I feel as though he taught me through that interaction that faith in Buddhism is expressed as the highest form of humanism. After that encounter, I vowed to live my life together with Sensei and to do anything I could to support kosen-rufu.

After my parents divorced, I never met my father. Sensei once asked me about him. And he said to me: “Buddhism expounds the enlightenment of the dragon king’s daughter. So, as long as you, the daughter, become happy based on your Buddhist practice and faith, your father will also become happy.”
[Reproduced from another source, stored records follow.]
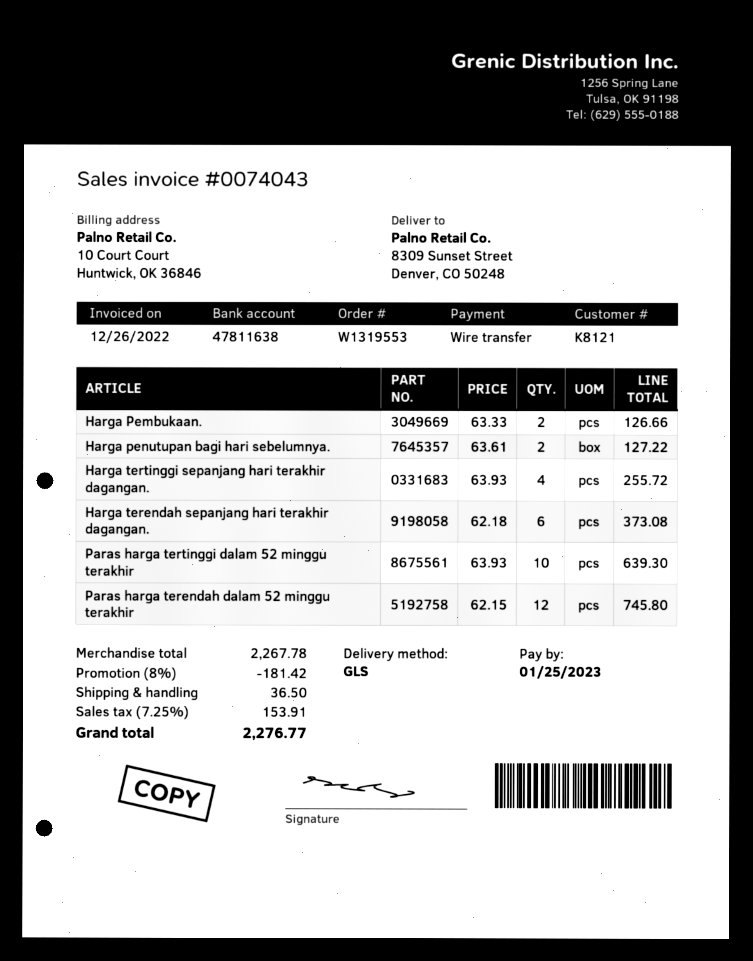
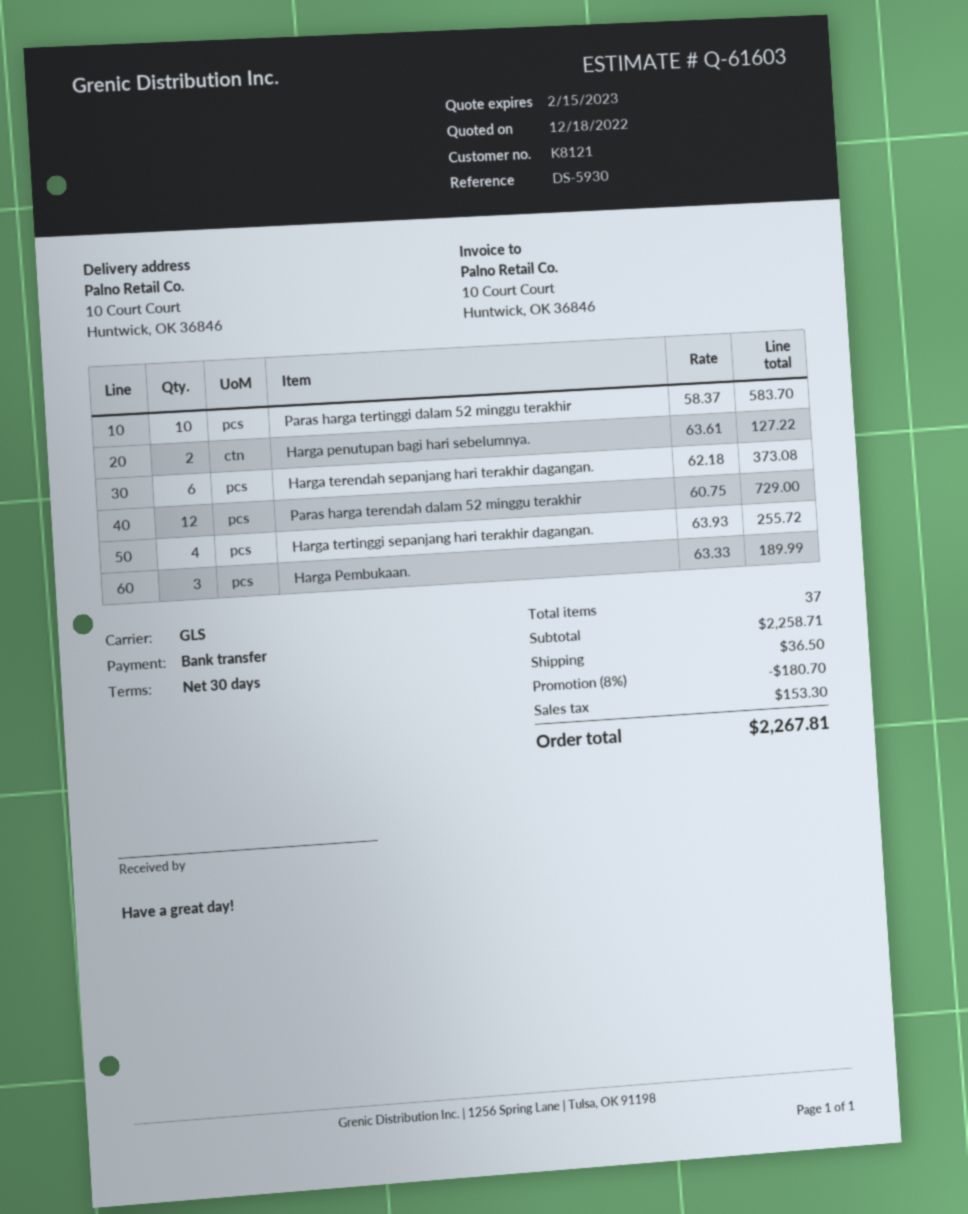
ship to: 8309 Sunset Street, Denver, CO 50248 -> 10 Court Court, Huntwick, OK 36846
Harga Pembukaan.: 2 x 63.33 = 126.66 -> 3 x 63.33 = 189.99
Paras harga tertinggi dalam 52 minggu terakhir: 10 x 63.93 = 639.30 -> 10 x 58.37 = 583.70
Paras harga terendah dalam 52 minggu terakhir: 12 x 62.15 = 745.80 -> 12 x 60.75 = 729.00
subtotal: 2267.78 -> 2258.71
discount: 8% = 181.42 -> 8% = 180.70
tax: 153.91 -> 153.30
total: 2276.77 -> 2267.81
Five years after that, I leraned that my father had passed away. Sensei then encouraged me, saying: “Your father has attained enlightenment, because father and daughter are bound by the Mystic Law.”

Later in her life, my mother moved to Tokyo and when she passed away, she was filled with deep appreciation for Sensei. That was 16 years after my father’s passing. At that time, Sensei sent me a poem that reads:

Your noble mother
has passed on
to call upon
your deceased father
to tell him all about their daughter

While alive, my mother never talked about my father with me. But I was awestruck by how Sensei’s poem seems to peer into my mother’s heart of hearts, shedding a bright light on her at the time of her passing.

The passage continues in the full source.